On the technical side I think Plato had strong roots. We had a general reactive update system that allowed accurate invalidations with little programming overhead. It could also be very precise when required to provide high performance.

Plato also had a powerful client side object store which integrated seamlessly with the reactive update system. It provided easy support for optimistic updates with automatic error handling as well as integrating updates from concurrent collaborative edits.

Overall these two systems worked together to have fast and optimistic local execution, collaborative editing and a reactive-by-default UI. These components formed a common foundation layer that allows us to quickly iterate on new concepts and implement new designs without needing to implement these complex concepts over and over again.

There were also parts that were less effective, as can be expected at any startup that is constantly trying out different ideas to find a product-market fit. But overall I think we had a good balance of quality versus quick hacks. We executed some major architecture improvements that did pay for themselves, but we also made the tough call to leave some mess. It is interesting to look this retrospectively. We can see which features took a lot of time to implement robustly when a hack may have sufficed and which shortcuts ended up quickly biting us.

My Future

For now I’m taking a break. I have the luxury of not needing to rush to find something new. My partner and I have a vacation planned in June and I likely won’t start a new job until I get back from that. This is at least two months to relax which I think will be good for me.

I’ve already had time to make some improvements to various projects of mine such as my Ricochet Robots Solver (it now works well for playing as well as being a solver) and FeedMail (mostly internal cleanups). I’ll probably keep making small improvements here and maybe picking up some other personal projects.

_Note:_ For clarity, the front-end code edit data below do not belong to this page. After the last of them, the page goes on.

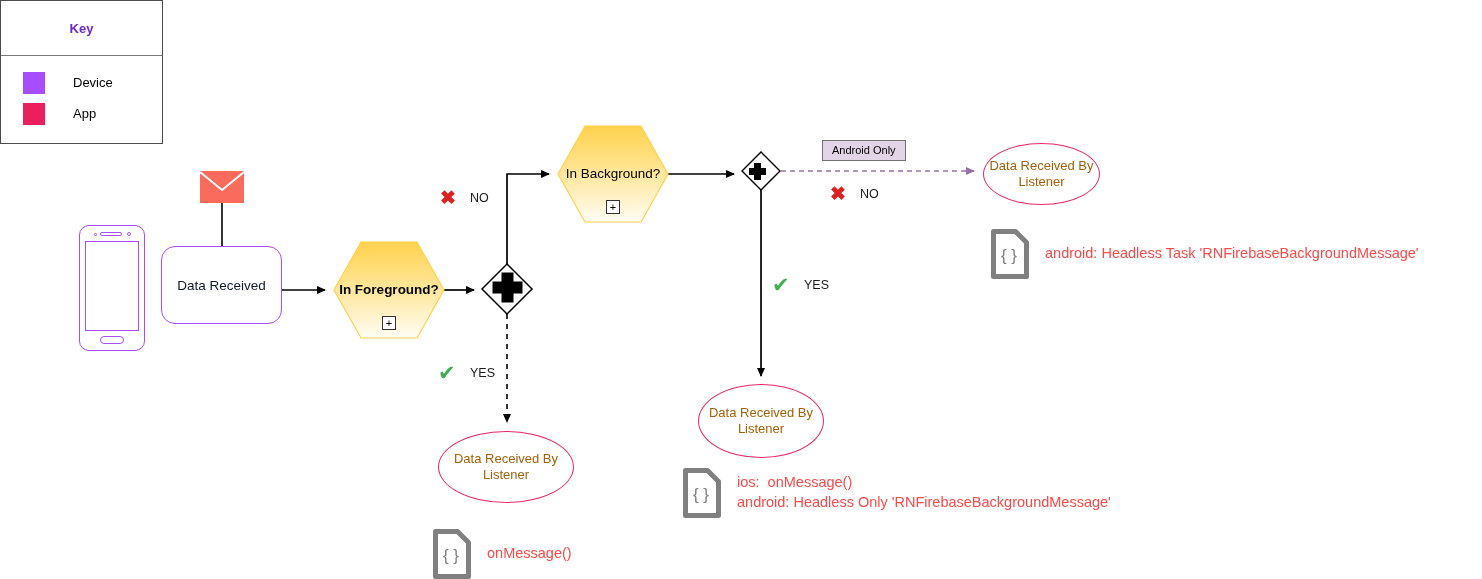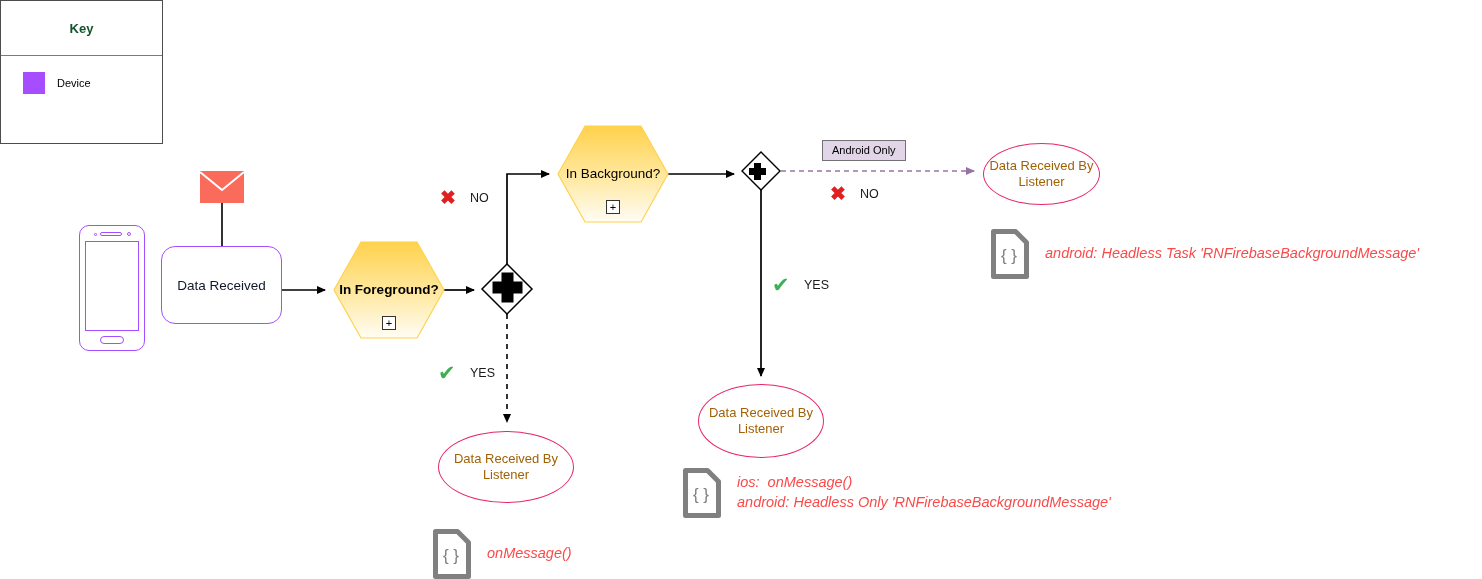--- a/index.html
+++ b/index.html
@@ -47,7 +47,7 @@
     justify-content: center;
     font-size: 13px;
     font-weight: bold;
-    color: #14532d;
+    color: #6d28d9;
   }
   .key-body {
     padding-top: 11px;

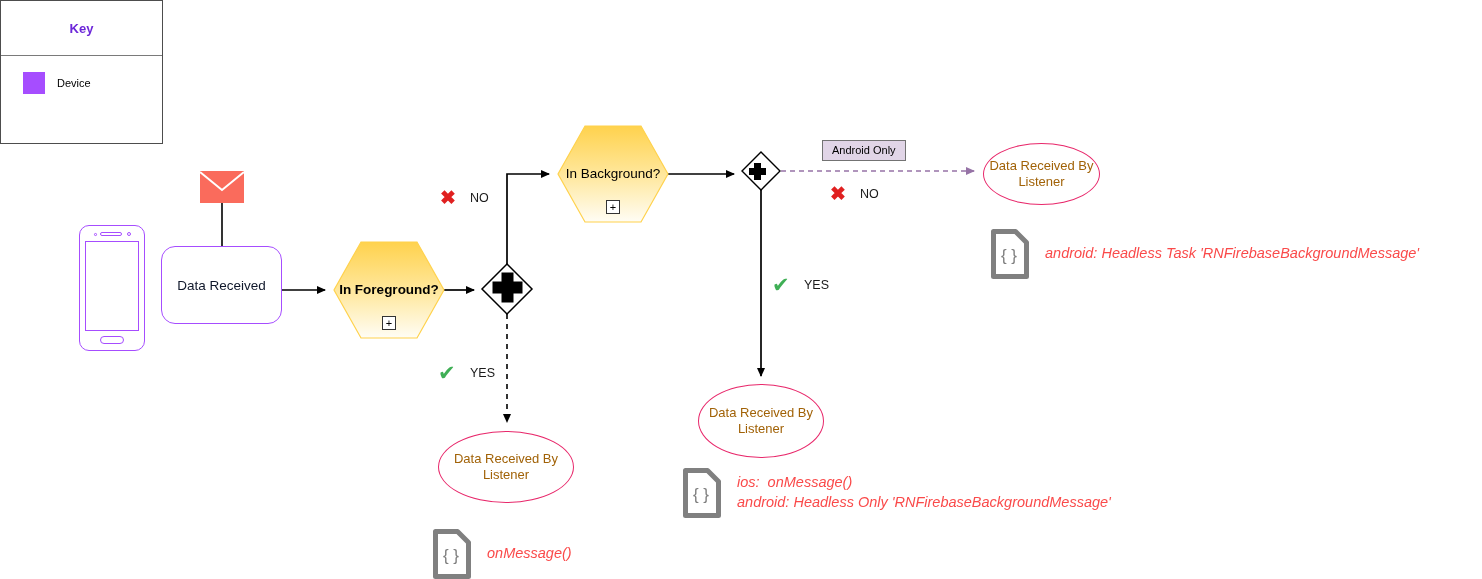--- a/index.html
+++ b/index.html
@@ -63,9 +63,9 @@
     margin-left: 22px;
   }
   .key-label {
-    font-size: 11px;
+    font-size: 13px;
     color: #000000;
-    margin-left: 12px;
+    margin-left: 28px;
   }
 
   

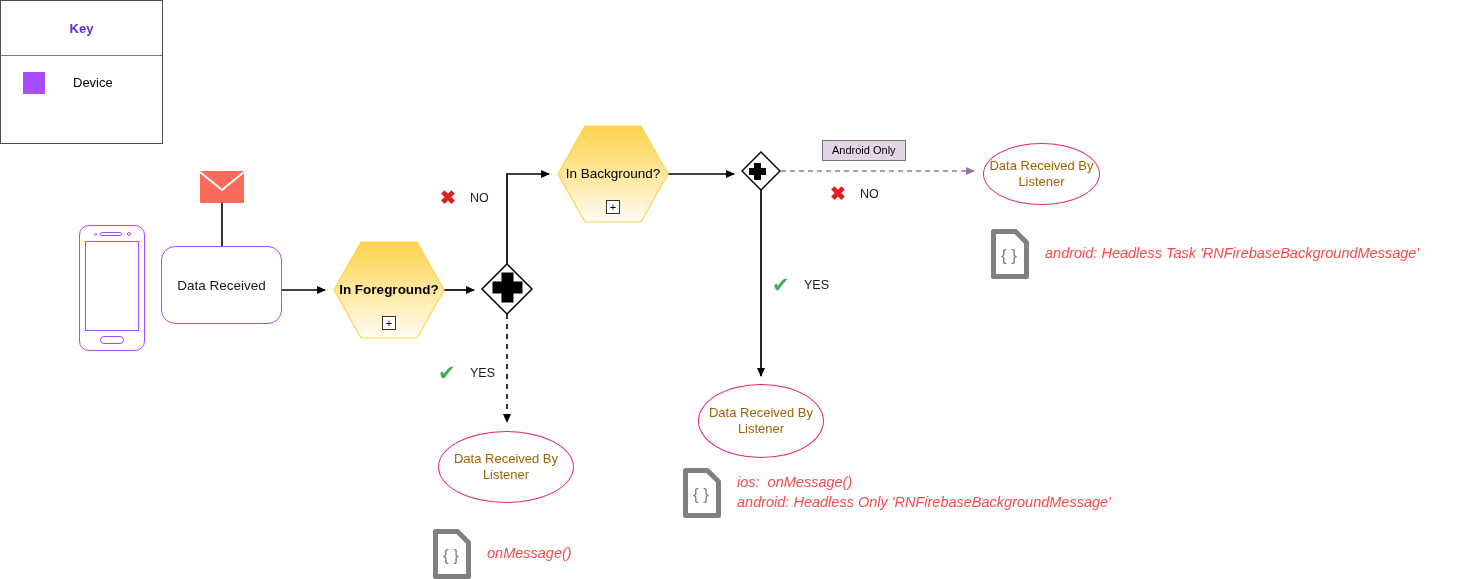--- a/index.html
+++ b/index.html
@@ -318,6 +318,10 @@
         <span class="key-swatch" style="background:#a64dff"></span>
         <span class="key-label">Device</span>
       </div>
+      <div class="key-row">
+        <span class="key-swatch" style="background:#eb1f5e"></span>
+        <span class="key-label">App</span>
+      </div>
     </div>
   </div>
 

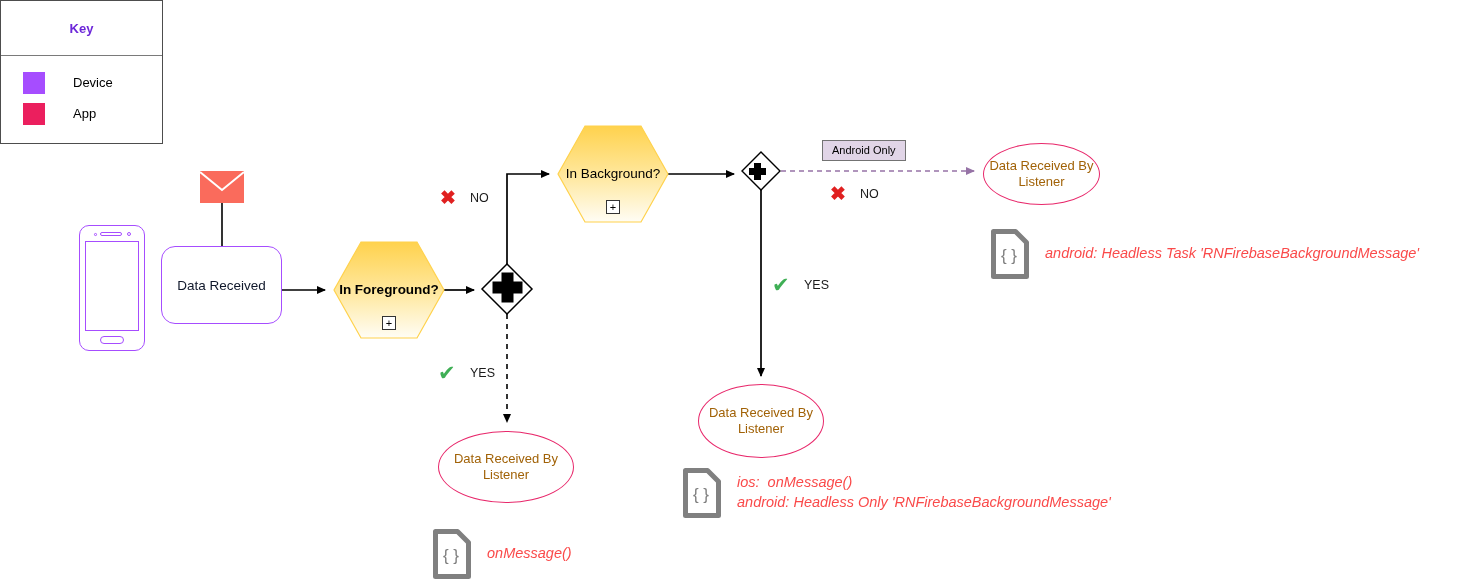--- a/index.html
+++ b/index.html
@@ -253,7 +253,6 @@
     color: #fa4a4a;
     line-height: 1.35;
     white-space: pre;
-    font-style: italic;
   }
   .annot-a { left: 431px; top: 528px; }
   .annot-b { left: 681px; top: 467px; }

I also have a backlog of blog ideas that I hope to make some progress on in the coming weeks. Including a tool improving git bisect that I was going to try to get more use of before announcing. But it may be a while before I’m bisecting much more code 😆

I’ll start looking for new opportunities soon. If you have something interesting now is the right time to reach out. Take a look at my resume and mention this post when you reach out.

I would really like to find an option where I can work a bit less. 40 hours doesn’t seem like the most efficent number for me. By Friday I am always a bit mentally exhausted and probably not as productive as the other days of the week. I think a 4 day work week (around 32 hours) would be very suitable. I think working 80% the hours would result in at least 90% of the productivity, especially since a lot of the best programming is thinking about problems in the background, not just when you are staring at the screen. I also hope that this would lead to me spending more time on personal projects which will raise my creativity, skill and enthusiasm for programming in general. I think this would help improve my productivity while working and reduce burnout. I’m not sure if many 4DWW options are available, but I will definitely take some time to look for them.

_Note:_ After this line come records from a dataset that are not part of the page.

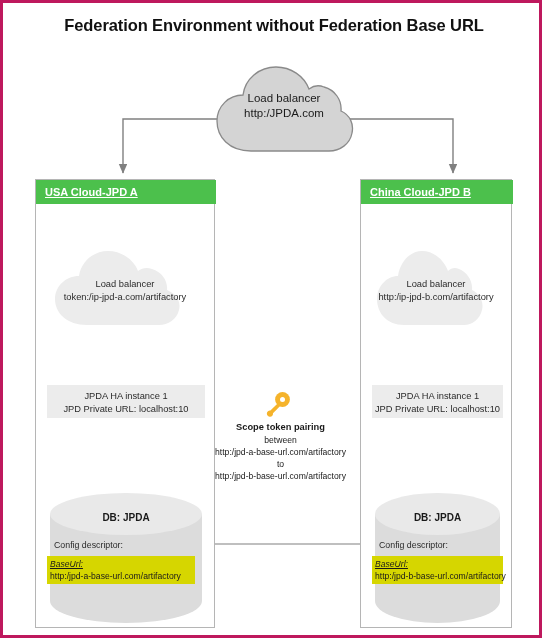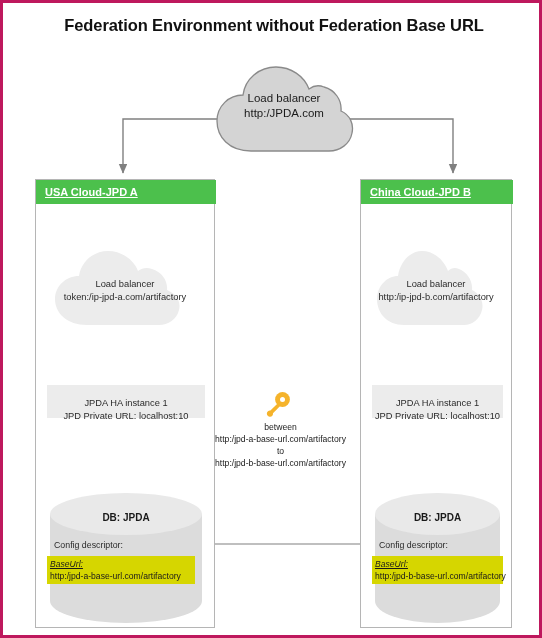--- a/index.html
+++ b/index.html
@@ -109,7 +109,7 @@
     font-size: 9.3px;
     color: #2a2a2a;
     line-height: 13px;
-    padding-top: 12px;
+    padding-top: 5px;
     box-sizing: border-box;
     height: 33px;
   }

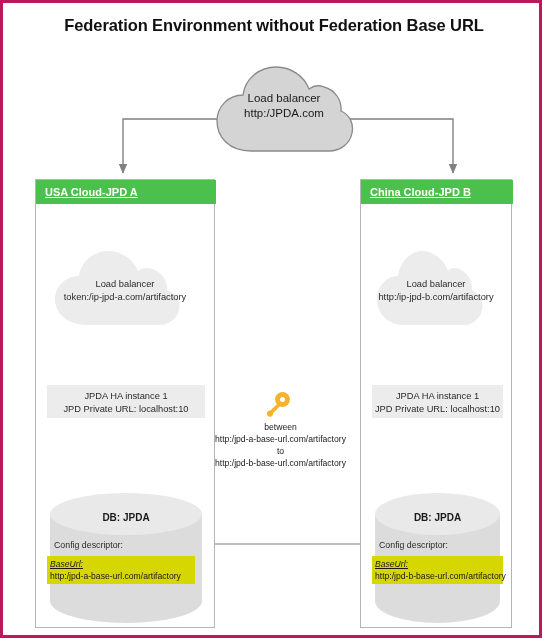--- a/index.html
+++ b/index.html
@@ -293,6 +293,7 @@
   </svg>
 
   <div id="pair-note">
+    <div id="pair-title">Scope token pairing</div>
     <span class="pair-line">between</span>
     <span class="pair-line">http:/jpd-a-base-url.com/artifactory</span>
     <span class="pair-line">to</span>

I’m looking for backend or low-level work. Plato was a small shop with just 3 developers. This means that while I got to work in areas interesting to me like programming languages, distributed state synchronization and some interesting optimization work I also ended up doing a lot of frontend work which is not my favourite. I did appreciate having some professional full-stack experience but have now had my fill of React and am ready to go back to the backend. I would love to find a role focused on performance or distributed algorithms (or maybe both). This is also stepping away from my SRE experience but I think I can convince potential employers that I have the programming chops required. I would also love to work in open source software if possible.

But either way I am in no rush. I’ll slowly wade through the options until I find the right next step for me.